Closed lakshmanok closed 6 years ago
We may want to consider conda as the way to get all of our packages and dependencies (including Python), i.e. go beyond just having it be present in the image.
@nikhilk has this gotten any traction ? I want to install fastparquet but it fails with pip.
I would like to work on this pull request
@umang-sh Please feel free.
Note that this is likely a significant change/cleanup to our docker image starting with how python is setup. As we'll want to use python via miniconda.
Here is my example of a minimal (but old) miniconda setup - https://github.com/nikhilk/containers/blob/master/ipython/Dockerfile
@nikhilk @yebrahim @chmeyers I am taking this up and starting work on it , will comment in case I need any help/info :) This is gonna be a major change indeed
@nikhilk @chmeyers @yebrahim
Hi Guys,
Few questions arised while I was working on this :
1.All the python dependencies are in setup.py in pydatalab right?
2.With this we want to shift those dependencies to docker file via conda.So setup.py may or may not be used,since conda will take care.?
Also let me know what approach do you guys foresee other than this?
Thanks, Umang
Setup.py is about installing the library anywhere, so it should continue to have the required set of dependencies.
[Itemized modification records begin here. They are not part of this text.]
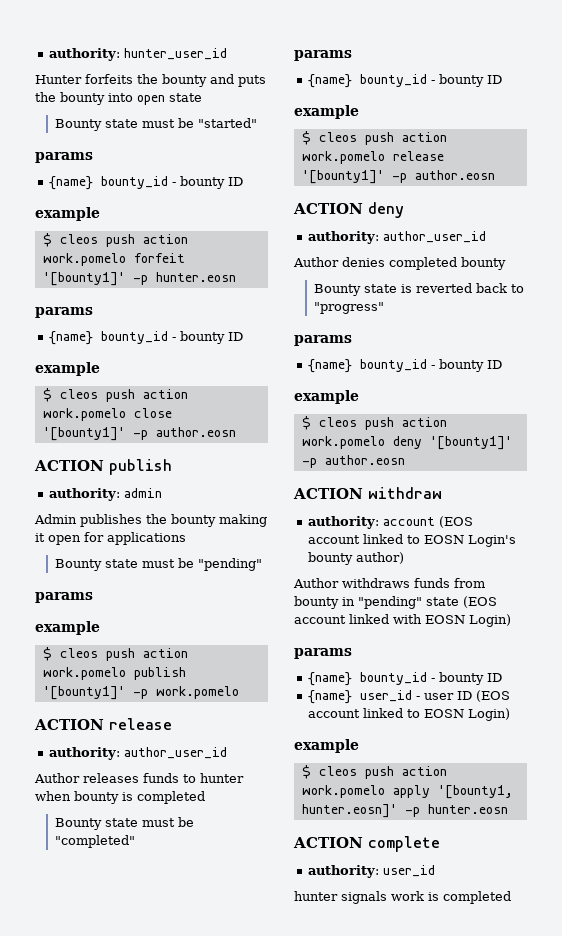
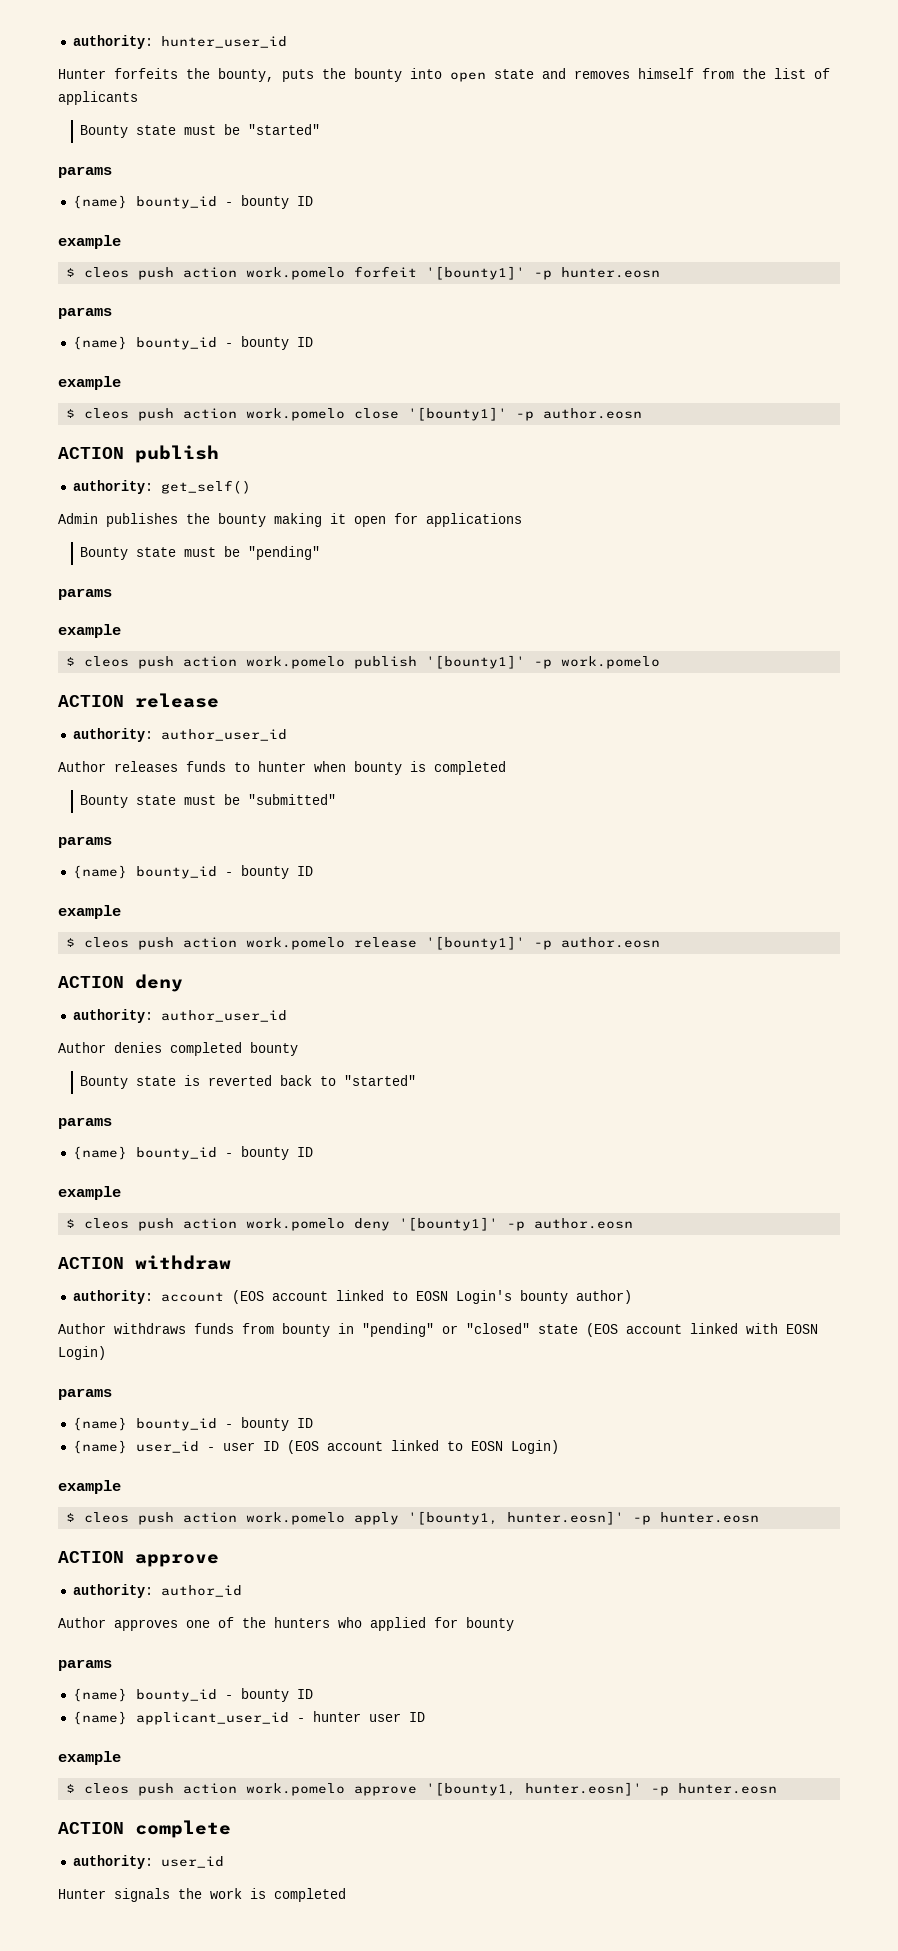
[162,74,234,87] bounty and -> [218,68,274,82] bounty,
(202, 97) none -> [542,68,830,79] [58,91,138,105] and removes himself from the list of applicants
[124,488,163,498] admin -> [160,480,251,494] get_self()
[54,835,135,848] "completed" -> [248,794,337,805] "submitted"
[313,302,384,314] "progress" -> [344,1075,417,1086] "started"
(422, 602) none -> [442,1323,530,1334] or "closed"
(508, 809) none -> [58,1551,219,1567] [72,1584,242,1598] [58,1617,514,1631] [58,1659,112,1671] [72,1688,313,1702] [72,1711,425,1725] [58,1751,121,1765] [66,1782,778,1796] // ACTION approve // authority: author_id // Author approves one of the hunters who applied for bounty // params // {name} bounty_id - bounty ID // {name} applicant_user_id - hunter user ID // example // $ cleos push action work.pomelo approve '[bounty1, hunter.eosn]' -p hunter.eosn
[294,891,387,904] hunter signals -> [58,1888,202,1902] Hunter signals the

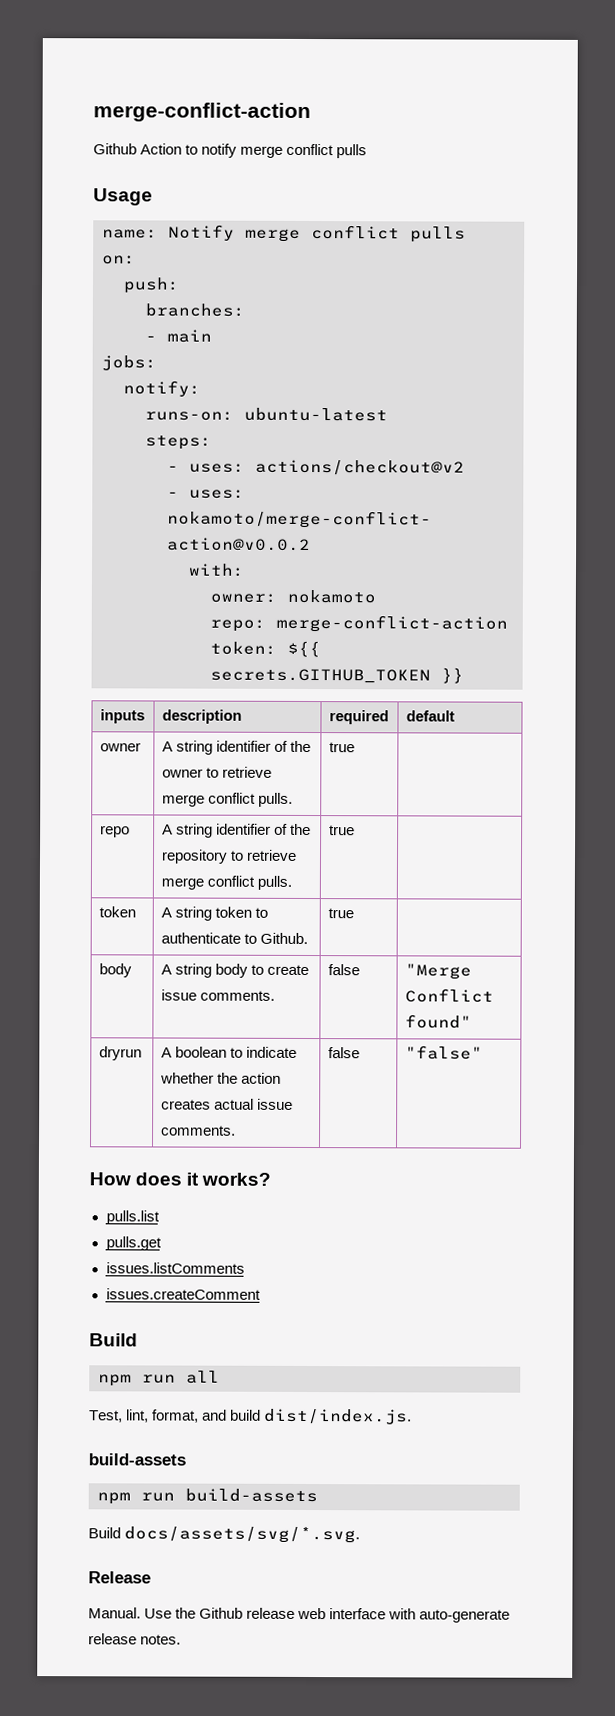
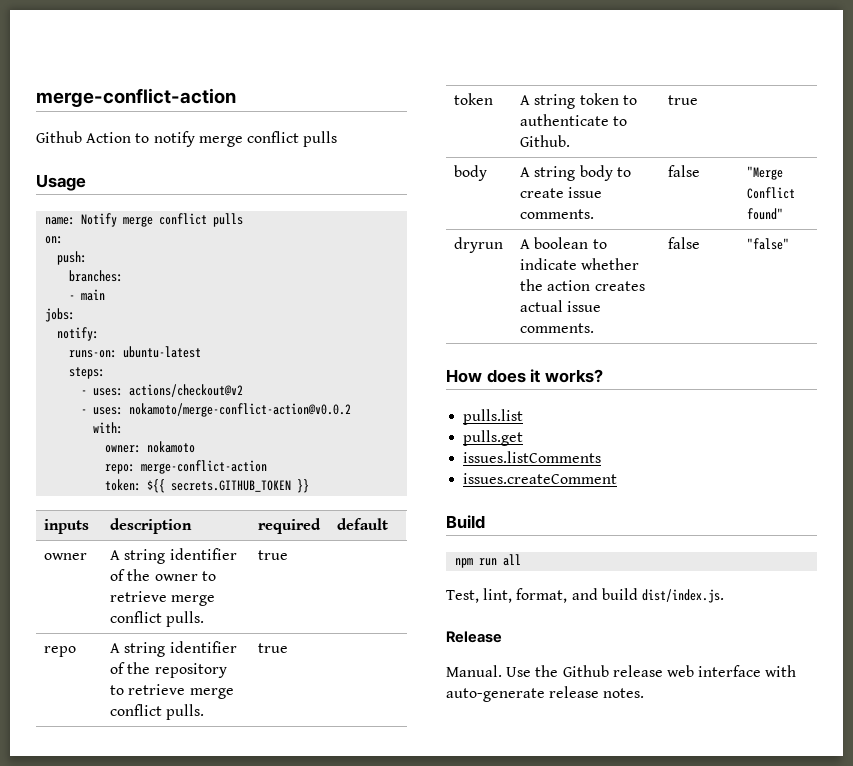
[88,1453,186,1466] [97,1488,318,1505] [88,1526,361,1544] // build-assets // npm run build-assets // Build docs/assets/svg/*.svg. -> (724, 596) none

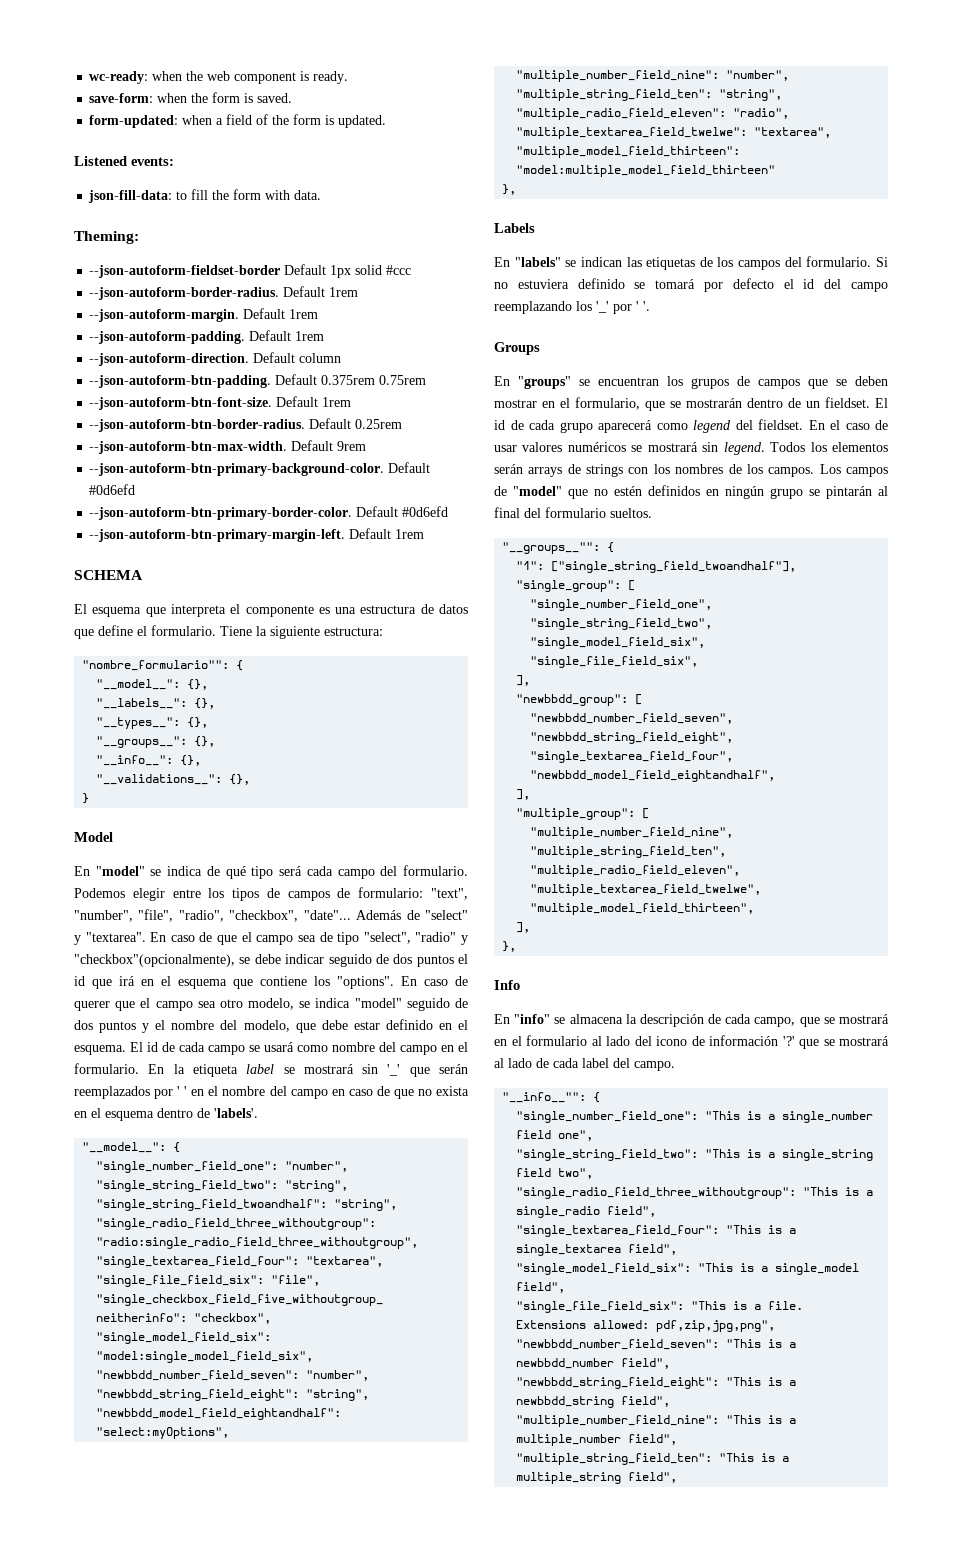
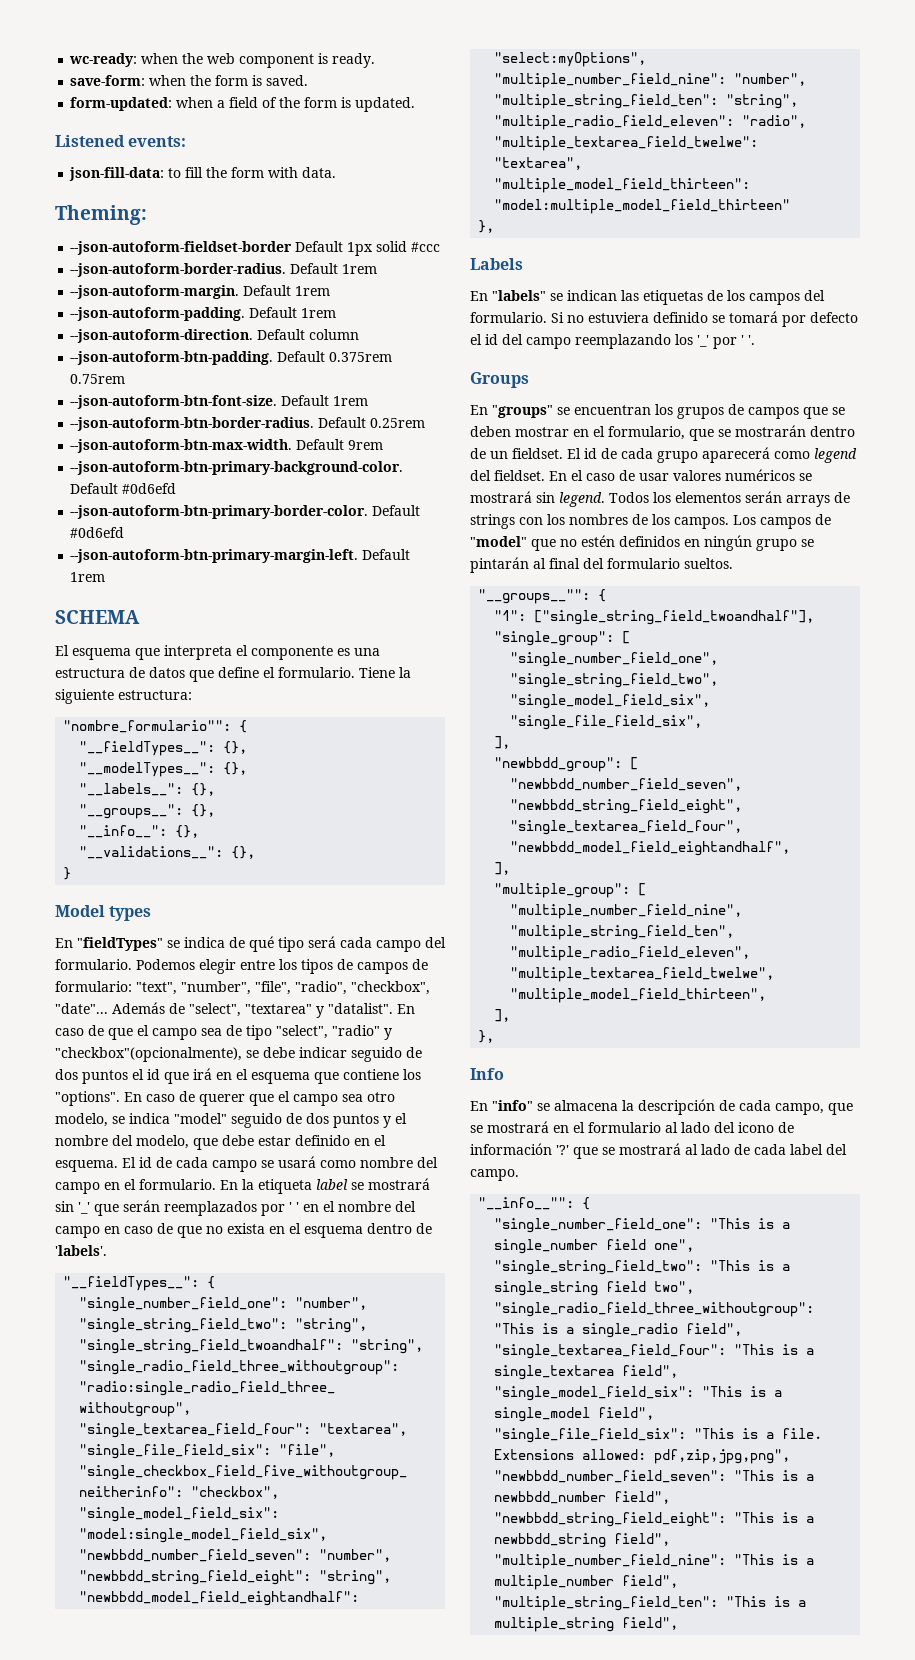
[96,679,181,690] "__model__": -> [79,741,248,756] [79,762,216,777] "__fieldTypes__": {}, // "__modelTypes__":
[96,717,209,729] // "__types__": {}, -> (216, 789) none
[74,866,145,876] // En "model" -> [109,906,152,921] [55,937,163,951] types // En "fieldTypes"
[425,910,468,920] [74,932,146,945] "select" y "textarea". -> [189,1003,393,1018] "select", "textarea" y "datalist".
[82,1142,167,1153] "__model__": -> [63,1276,200,1291] "__fieldTypes__":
I believe we'll need to completely redo how the docker image is built to use conda instead of what is done right now.
Adding reference to Stack Overflow Q - https://stackoverflow.com/questions/47025059/install-conda-package-from-google-datalab
Thanks for the reference, I found this thread this way. I would also be interested to see this as a feature. Is someone still working on a PR for this?
@Holisticnature I am working on the PR for this :)
@nikhilk From what I understand of the current docker image flow. build.sh in different directories and prepare.sh and run.sh are the crucial files for the build and among these files , I only see use of pip in run.sh for installing pydatalab and no install of any other python dependency in the flow. Correct me if I am wrong. if we build the dockerfile with conda and add it properly with the current flow that would work right ?or is there any other script file we need to consider as well. Once this is clear I will start building the Dockerfile with the correct flow.
Thanks :)
Just released, https://research.google.com/colaboratory/unregistered.html
Not tested out yet but would anyone know if allows to install packages and if so: pip or conda ?
On Nov 8, 2017, at 12:46 PM, umang-sh notifications@github.com wrote:
@nikhilk From what I understand of the current docker image flow. build.sh in different directories and prepare.sh and run.sh are the crucial files for the build and among these files , I only see use of pip in run.sh for installing pydatalab . Correct me if I am wrong. if we build the dockerfile with conda and add it properly with the current flow that would work right ?or is there any other script file we need to consider as well. Once this is clear I will start building the Dockerfile with the correct flow.
Thanks :)
— You are receiving this because you commented. Reply to this email directly, view it on GitHub, or mute the thread.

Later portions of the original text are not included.